Feins Eric N, O'Leary Edward T, Hoganson David M, Schulz Noah, Eickoff Emily, Davee Jocelyn, Triedman John K, Baird Christopher W, Del Nido Pedro J, Emani Sitaram, DeWitt Elizabeth S
Department of Cardiac Surgery, Boston Children's Hospital, Harvard Medical School, Boston, Mass.
Department of Cardiology, Boston Children's Hospital, Harvard Medical School, Boston, Mass.
JTCVS Tech. 2022 Feb 1;12:159-163. doi: 10.1016/j.xjtc.2021.11.017. eCollection 2022 Apr.
Postoperative heart block is a significant problem in congenital heart surgery because of the unpredictability and variability of conduction tissue location in complex congenital heart defects. A novel technique for intraoperative conduction system mapping during complex congenital heart surgery is described.
Intraoperative conduction system mapping was performed utilizing a high-density multielectrode grid catheter to collect intracardiac electrograms on open, beating hearts during repair of complex congenital heart defects. Electrograms were interpreted by electrophysiologists, and conduction tissue location was communicated in real time to the surgeon. After localizing conduction tissue, the heart was arrested and the repair was completed taking care to avoid injury to the mapped conduction system.
Two patients with complex heterotaxy syndrome underwent intraoperative conduction mapping during biventricular repair. Mapping accurately identified the location of conduction tissue thereby enabling avoidance of conduction system injury during surgery.

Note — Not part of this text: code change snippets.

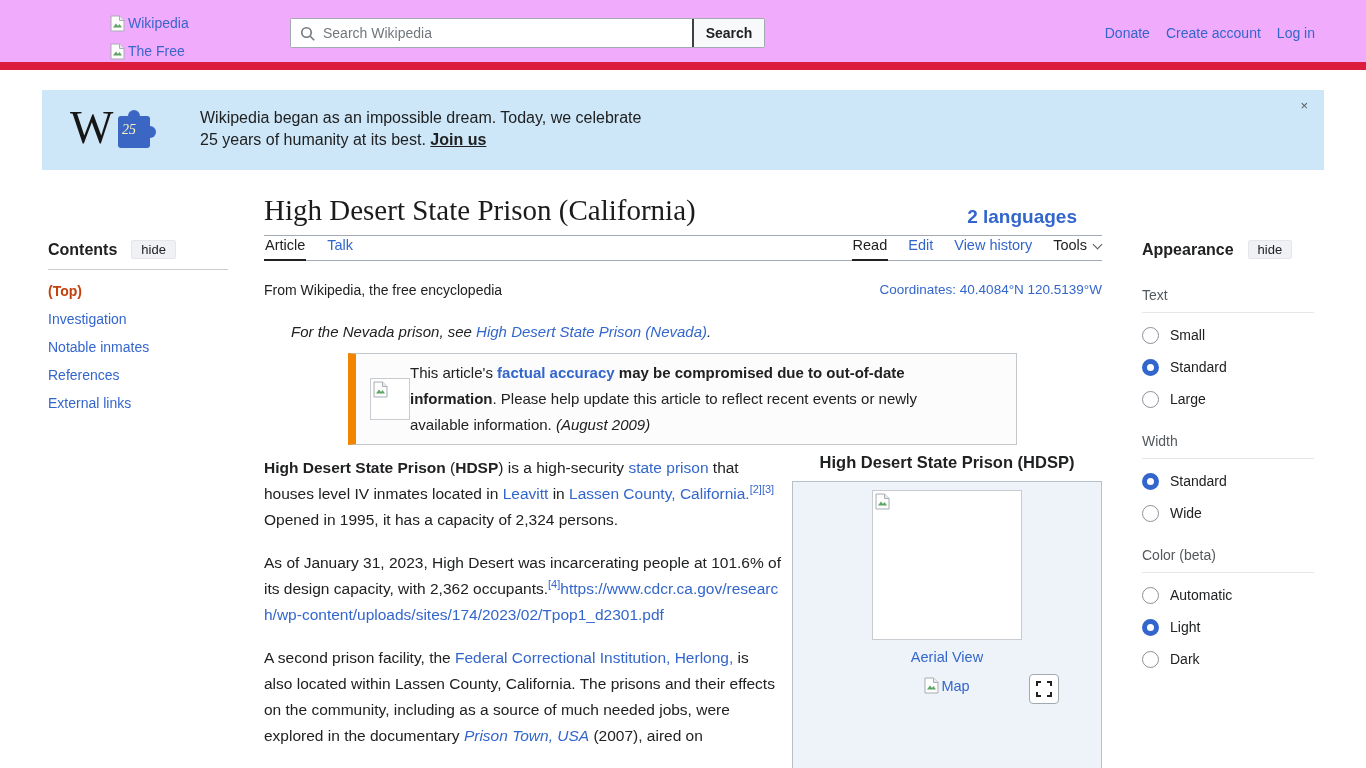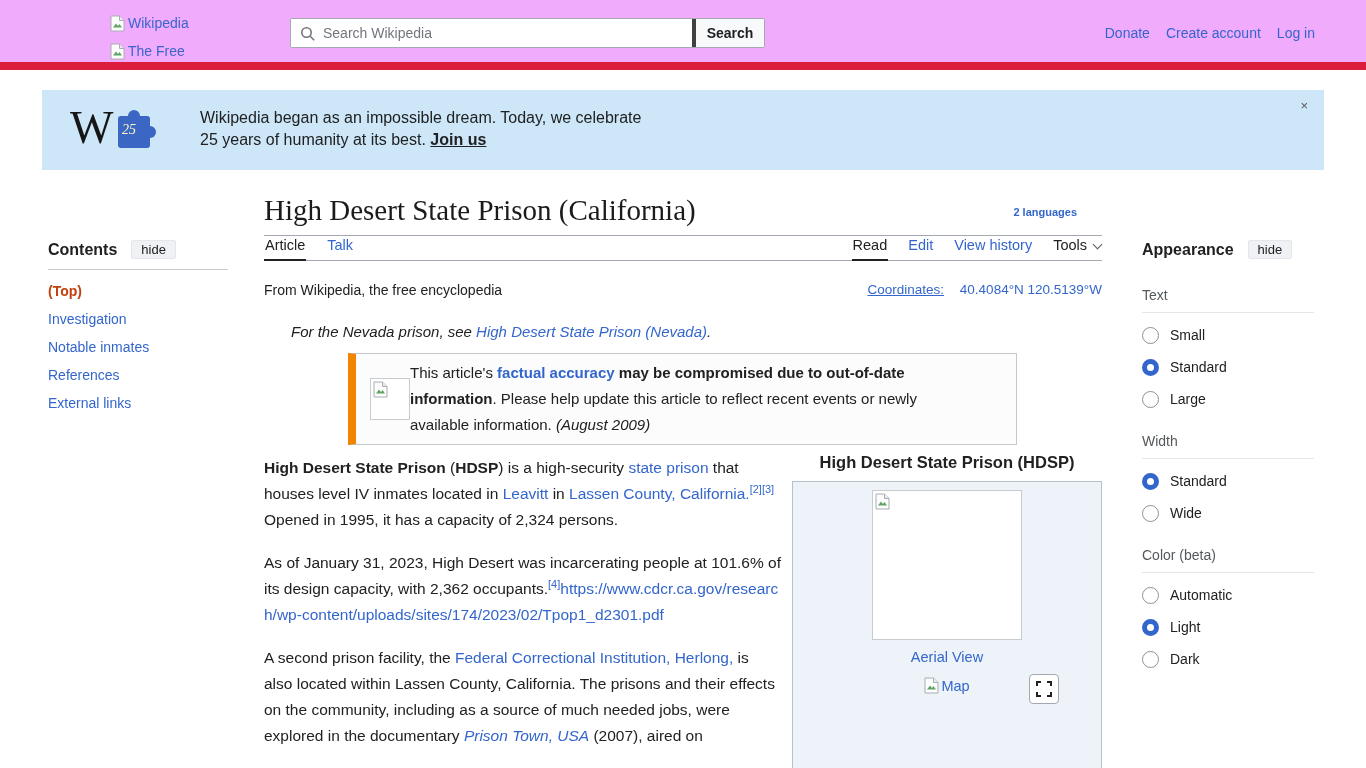--- a/index.html
+++ b/index.html
@@ -9,21 +9,21 @@
 
   
   .hdr { position:absolute; top:0; left:0; width:1366px; height:62px; background:#f0abfc; overflow:hidden; }
   .logo { position:absolute; left:110px; top:12px; width:120px; color:#3a66cc; font-size:14px; cursor:pointer; }
   .logo .lrow { display:flex; align-items:center; gap:3px; height:22px; white-space:nowrap; }
   .logo .lrow + .lrow { margin-top:6px; }
   .searchwrap { position:absolute; left:290px; top:18px; width:475px; height:30px; display:flex; border:1px solid #a2a9b1; border-radius:2px; background:#fff; }
   .searchwrap .sico { position:absolute; left:9px; top:7px; }
   .searchwrap input { flex:1; border:none; outline:none; padding:0 8px 0 32px; font-size:14px; color:#202122; font-family:"Liberation Sans",sans-serif; }
   .searchwrap input::placeholder { color:#72777d; }
-  .searchbtn { width:72px; border:none; border-left:4px solid #404040; background:#f8f9fa; font-weight:bold; font-size:14px; color:#202122; cursor:pointer; font-family:"Liberation Sans",sans-serif; }
+  .searchbtn { width:72px; border:none; border-left:2px solid #404040; background:#f8f9fa; font-weight:bold; font-size:14px; color:#202122; cursor:pointer; font-family:"Liberation Sans",sans-serif; }
   .hdrlinks { position:absolute; right:51px; top:25px; display:flex; gap:16px; font-size:14px; }
   .hdrlinks span { color:#3366cc; cursor:pointer; }
 
   
   .redbar { position:absolute; top:62px; left:0; width:1366px; height:8px; background:#dc1c3c; }
 
   
   .banner { position:absolute; top:90px; left:42px; width:1282px; height:80px; background:#cde7f8; }
   .banner .wmark { position:absolute; left:28px; top:10px; font-family:"Liberation Serif", serif; font-size:46px; color:#161616; line-height:56px; }
   .puzzle { position:absolute; left:76px; top:26px; width:32px; height:32px; background:#3b66c4; border-radius:3px; }
@@ -38,32 +38,32 @@
   .toc { position:absolute; left:48px; top:240px; width:180px; font-size:14px; }
   .tochead { display:flex; align-items:center; gap:14px; padding-bottom:10px; border-bottom:1px solid #c8ccd1; }
   .tochead .ttl { font-weight:bold; font-size:16px; }
   .hidepill { font-size:13px; color:#202122; background:#f0f1f4; border:1px solid #e4e6ea; border-radius:2px; padding:1px 9px; cursor:pointer; }
   .toc .item { margin-top:14px; line-height:14px; cursor:pointer; }
   .toc .item.top { font-weight:bold; color:#c2410c; }
   .toc .item.lnk { color:#3366cc; }
 
   
   .h1 { position:absolute; left:264px; top:194px; width:700px; font-family:"Liberation Serif",serif; font-size:29px; font-weight:normal; color:#1b1b1b; }
-  .langs { position:absolute; right:289px; top:206px; color:#3366cc; font-weight:bold; font-size:11px; cursor:pointer; }
+  .langs { position:absolute; right:289px; top:206px; color:#3366cc; font-weight:bold; font-size:19px; cursor:pointer; }
   .titlerule { position:absolute; left:264px; top:235px; width:838px; border-bottom:1px solid #a2a9b1; }
   .tabbar { position:absolute; left:264px; top:237px; width:838px; height:24px; border-bottom:1px solid #a2a9b1; font-size:14.5px; }
   .tabsL { position:absolute; left:0; bottom:-1px; display:flex; gap:20px; }
   .tabsR { position:absolute; right:0; bottom:-1px; display:flex; gap:19px; align-items:flex-end; }
   .tab { padding:6px 1px 8px; color:#3366cc; cursor:pointer; white-space:nowrap; }
   .tab.active { color:#202122; border-bottom:2px solid #202122; padding-bottom:6px; }
   .tab.plain { color:#202122; }
   .chev { display:inline-block; width:7px; height:7px; border-right:1.6px solid #54595d; border-bottom:1.6px solid #54595d; transform:rotate(45deg); margin-left:7px; vertical-align:2px; }
   .metarow { position:absolute; left:264px; top:282px; width:838px; display:flex; justify-content:space-between; font-size:14px; }
   .coords { font-size:13.5px; }
-  .coords .clabel { color:#3366cc; cursor:pointer; margin-right:12px;text-decoration:underline; }
+  .coords .clabel { color:#3366cc; cursor:pointer; margin-right:0; }
   .coords .cval { color:#3366cc; cursor:pointer; }
 
   
   .hatnote { position:absolute; left:291px; top:323px; width:600px; font-size:15px; font-style:italic; }
   .ambox { position:absolute; left:348px; top:353px; width:669px; min-height:92px; background:#fcfcfc; border:1px solid #c3c8cd; border-left:8px solid #f28500; display:flex; align-items:center; padding:2px 14px; }
   .ambox .iconbox { width:40px; height:42px; background:#fff; border:1px solid #c8ccd1; flex:none; padding:2px; }
   .ambox .atext { font-size:15px; line-height:26px; width:560px; }
 
   
   .bodytext { position:absolute; left:264px; top:455px; width:517px; font-size:15.5px; line-height:26px; }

Notably, conduction was unexpectedly found to be located inferiorly in a patient with L-looped ventricles. Successful biventricular repair was accomplished in both patients without injury to the conduction system.
Intraoperative conduction mapping can effectively localize the conduction system during surgery and enable the surgeon to avoid its injury. This can lower the risk of heart block requiring pacemaker in children undergoing complex congenital heart surgery.
由于复杂先天性心脏缺陷中传导组织位置的不可预测性和变异性,术后心脏传导阻滞是先天性心脏手术中的一个重大问题。本文描述了一种在复杂先天性心脏手术中进行术中传导系统标测的新技术。
在复杂先天性心脏缺陷修复过程中,利用高密度多电极格栅导管在开放、跳动的心脏上进行术中传导系统标测,以收集心内电图。电生理学家解读电图,并将传导组织位置实时告知外科医生。在定位传导组织后,心脏停搏,完成修复,同时注意避免损伤已标测的传导系统。
两名患有复杂异构综合征的患者在双心室修复过程中接受了术中传导标测。标测准确地确定了传导组织的位置,从而在手术中避免了传导系统损伤。值得注意的是,在一名L型心室患者中,意外发现传导组织位于下方。两名患者均成功完成双心室修复,且传导系统未受损伤。
术中传导标测可在手术过程中有效地定位传导系统,并使外科医生避免对其造成损伤。这可以降低接受复杂先天性心脏手术的儿童发生需要起搏器治疗的心脏传导阻滞的风险。